→ TASK REQUIREMENTS
Those lines of the data that hold the word "subtotal" are to be copied out.

→ GIVEN INFORMATION
########

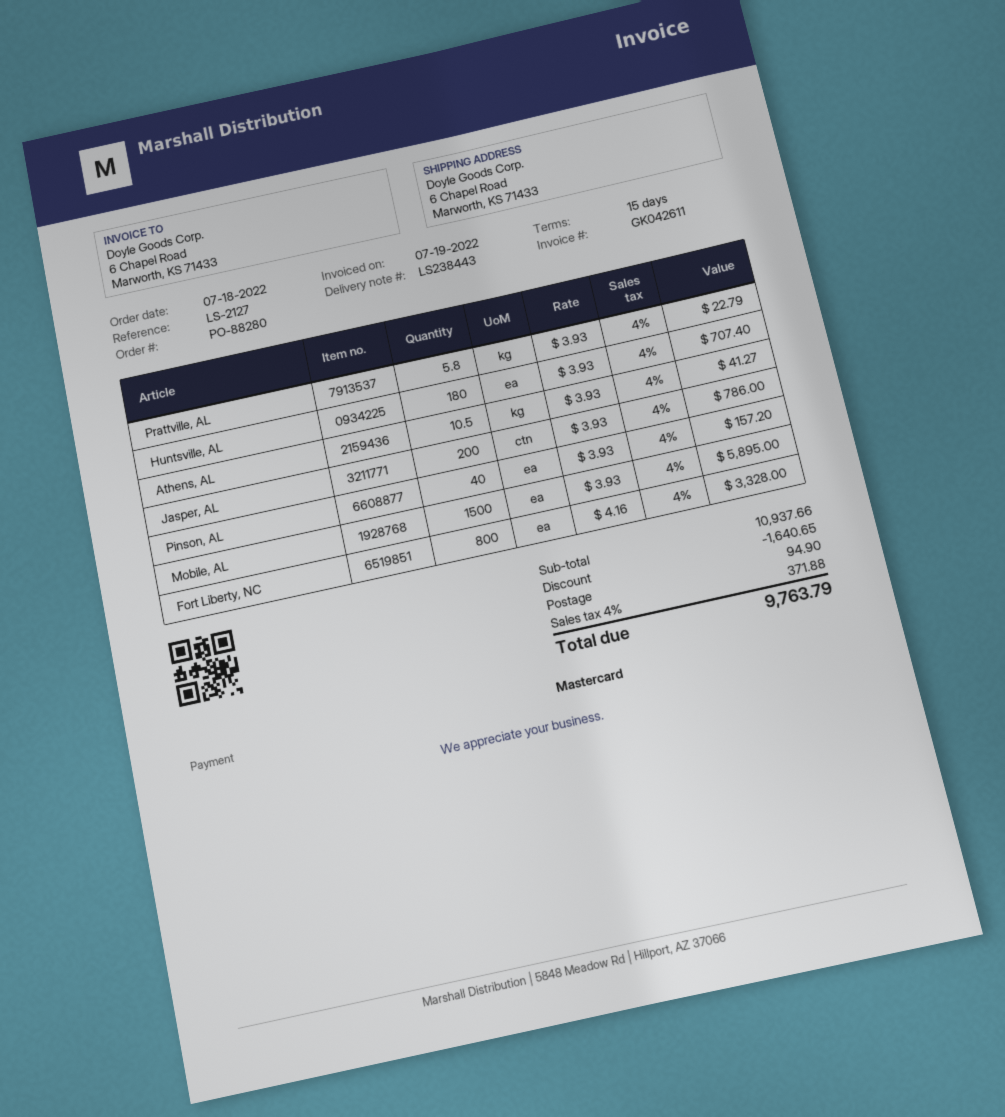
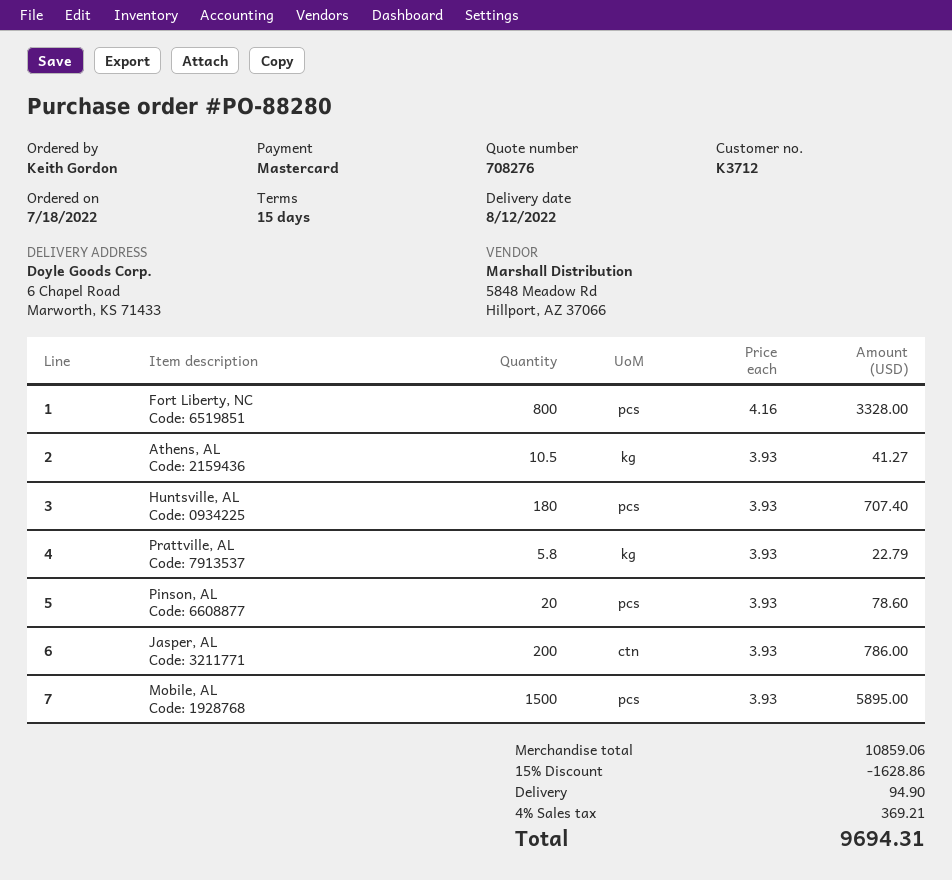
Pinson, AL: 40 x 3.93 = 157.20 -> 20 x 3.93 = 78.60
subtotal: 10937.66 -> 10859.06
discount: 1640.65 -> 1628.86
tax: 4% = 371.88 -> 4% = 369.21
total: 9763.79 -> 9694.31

########

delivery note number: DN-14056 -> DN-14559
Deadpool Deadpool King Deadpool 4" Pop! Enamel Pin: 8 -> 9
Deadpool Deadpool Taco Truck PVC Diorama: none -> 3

########

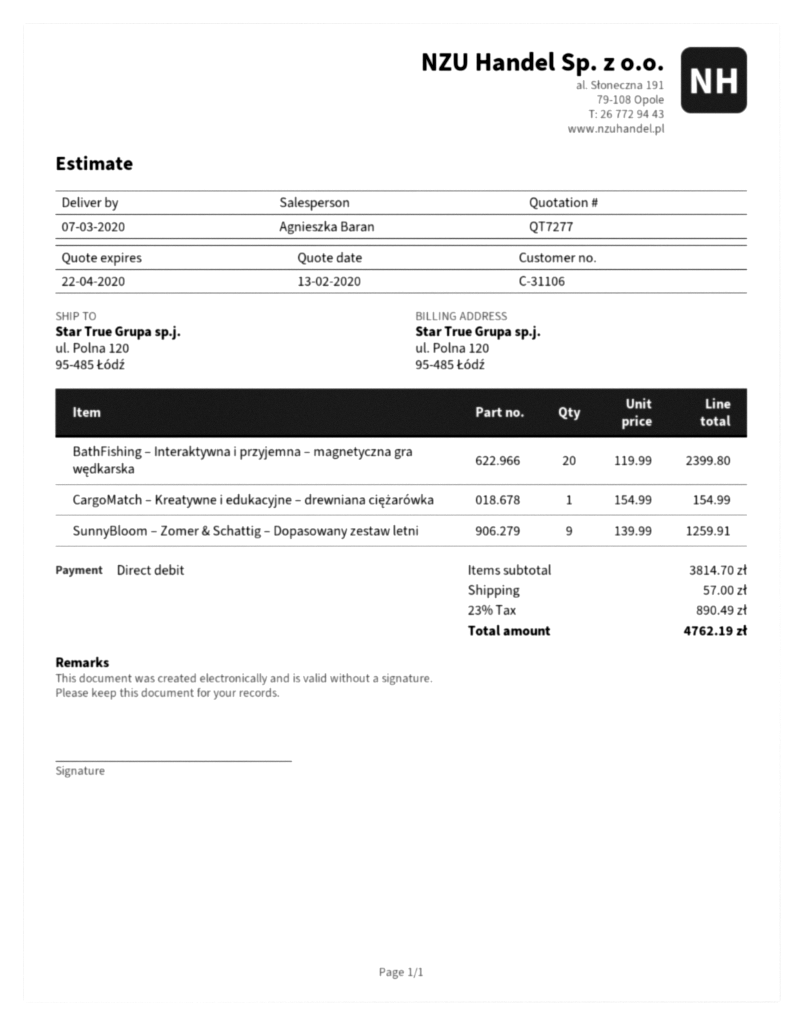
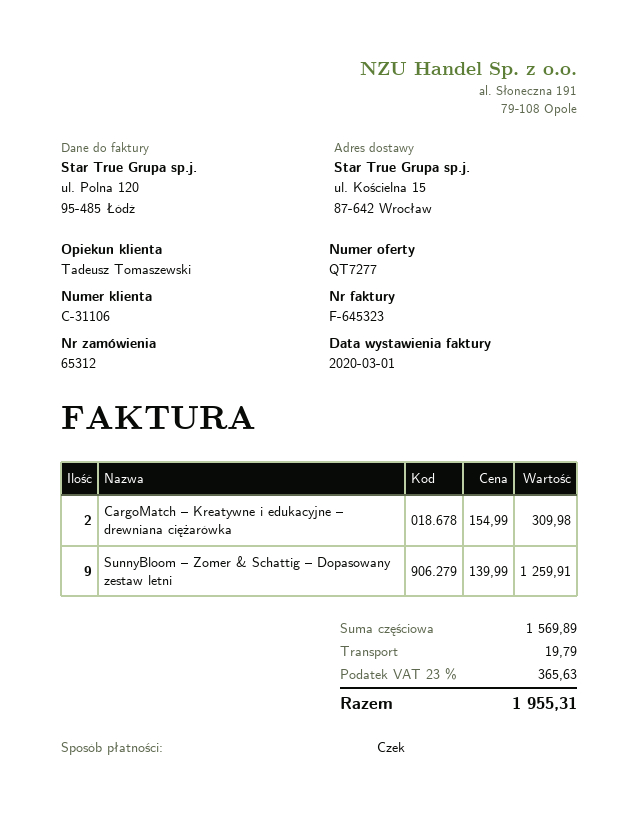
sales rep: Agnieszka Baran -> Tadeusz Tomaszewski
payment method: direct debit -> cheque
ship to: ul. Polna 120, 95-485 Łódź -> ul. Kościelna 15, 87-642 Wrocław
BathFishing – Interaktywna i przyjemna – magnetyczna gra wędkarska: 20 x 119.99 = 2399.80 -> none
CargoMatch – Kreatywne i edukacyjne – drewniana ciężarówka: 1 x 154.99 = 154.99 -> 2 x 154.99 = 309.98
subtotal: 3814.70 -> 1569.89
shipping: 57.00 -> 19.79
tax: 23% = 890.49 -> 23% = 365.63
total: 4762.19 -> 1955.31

########

→ RESULT
subtotal: 10937.66 -> 10859.06
subtotal: 3814.70 -> 1569.89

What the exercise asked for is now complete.